De Souk-Ahras à Tébessa : 128 kilomètres, franchis en six heures. La vieille Théveste apparaît, par 1 088 mètres d’altitude, avec ses ruines romaines du premier siècle de notre ère, si bien décrites par M. A. Ballu, avec son arc de triomphe de Caracalla, ses remparts byzantins construits par l’eunuque Salomon, son temple tétrastyle, dit de Minerve, sa basilique et son monastère recouvrant une superficie de 20 000 mètres carrés. Entre ce qui fut et ce qui est, le contraste est saisissant. Dans les ruines de la basilique, située hors des murs, on se croirait à Lambessa ou à Timgad. Le même soleil y dore les colonnes, les dalles et les voies désertes ; le même grand silence plane sur ces pierres sculptées par la main de l’homme, effritées par le temps ; tandis qu’à l’horizon, aux flancs des collines dénudées, s’estompent les hangars blancs de la concession du Dyr, et qu’à quelque pas, dans Tébessa, une foule hétérogène circule sur le cours, entre les remparts byzantins et une ébauche de jardin public moderne, où les chapiteaux de colonnes servent de siège aux Arabes indolens. Et pourtant, dans ce cadre antique, sur cette terre française, la note dominante m’apparaît essentiellement américaine. Les gens s’abordent et parlent de phosphates, comme autrefois, à San Francisco, de mines d’or. Les mêmes préoccupations se lisent sur les visages ; on sent passer sur cette ville, sentinelle avancée de l’Algérie sur la route de Kairouan et de la Tunisie, un souffle dévie intense et d’impatiente attente. Je retrouve ici le go ahead yankee, l’assurance d’une réussite prochaine, la foi dans l’avenir, puis aussi la fantasmagorie des chiffres jetés au hasard, des paroles qui grisent, des imaginations qui s’enflamment.

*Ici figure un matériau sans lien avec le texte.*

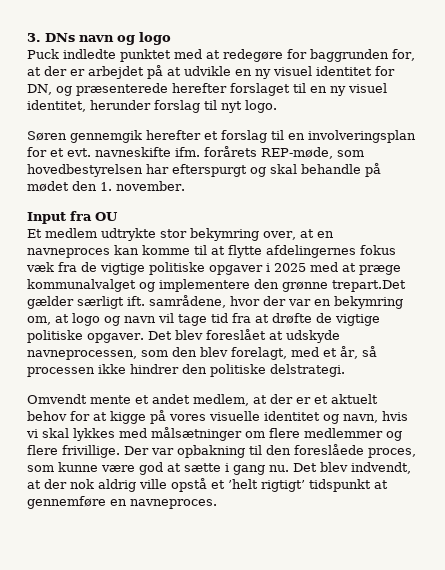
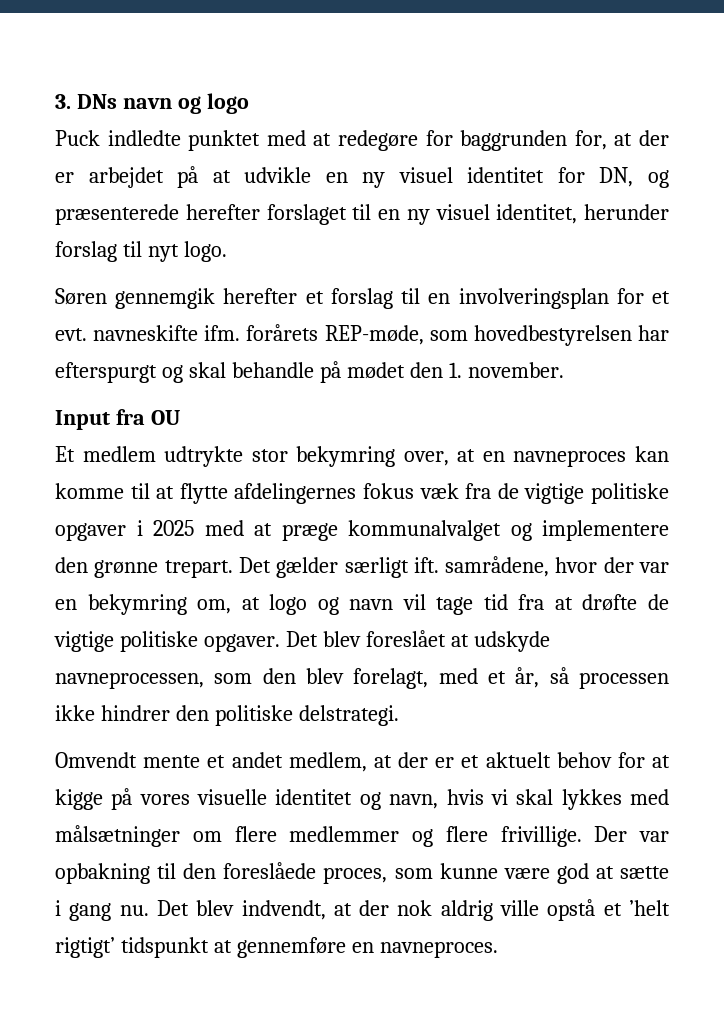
- Et medlem udtrykte stor bekymring over, at en navneproces kan komme til at flytte afdelingernes fokus væk fra de vigtige politiske opgaver i 2025 med at præge kommunalvalget og implementere den grønne trepart.Det gælder særligt ift. samrådene, hvor der var en bekymring om, at logo og navn vil tage tid fra at drøfte de vigtige politiske opgaver.
+ Et medlem udtrykte stor bekymring over, at en navneproces kan komme til at flytte afdelingernes fokus væk fra de vigtige politiske opgaver i 2025 med at præge kommunalvalget og implementere den grønne trepart. Det gælder særligt ift. samrådene, hvor der var en bekymring om, at logo og navn vil tage tid fra at drøfte de vigtige politiske opgaver.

J’y retrouve aussi autre chose ; Tébessa est en fête. Une kermesse y est organisée au profit des blessés de Madagascar. Tous y prennent part, tous y contribuent avec une touchante unanimité, Un sentiment intime, profond, rapproche les cœurs et joint les mains, ajoutant une note nouvelle, sincère, émue, aux évocations du passé et aux préoccupations du présent.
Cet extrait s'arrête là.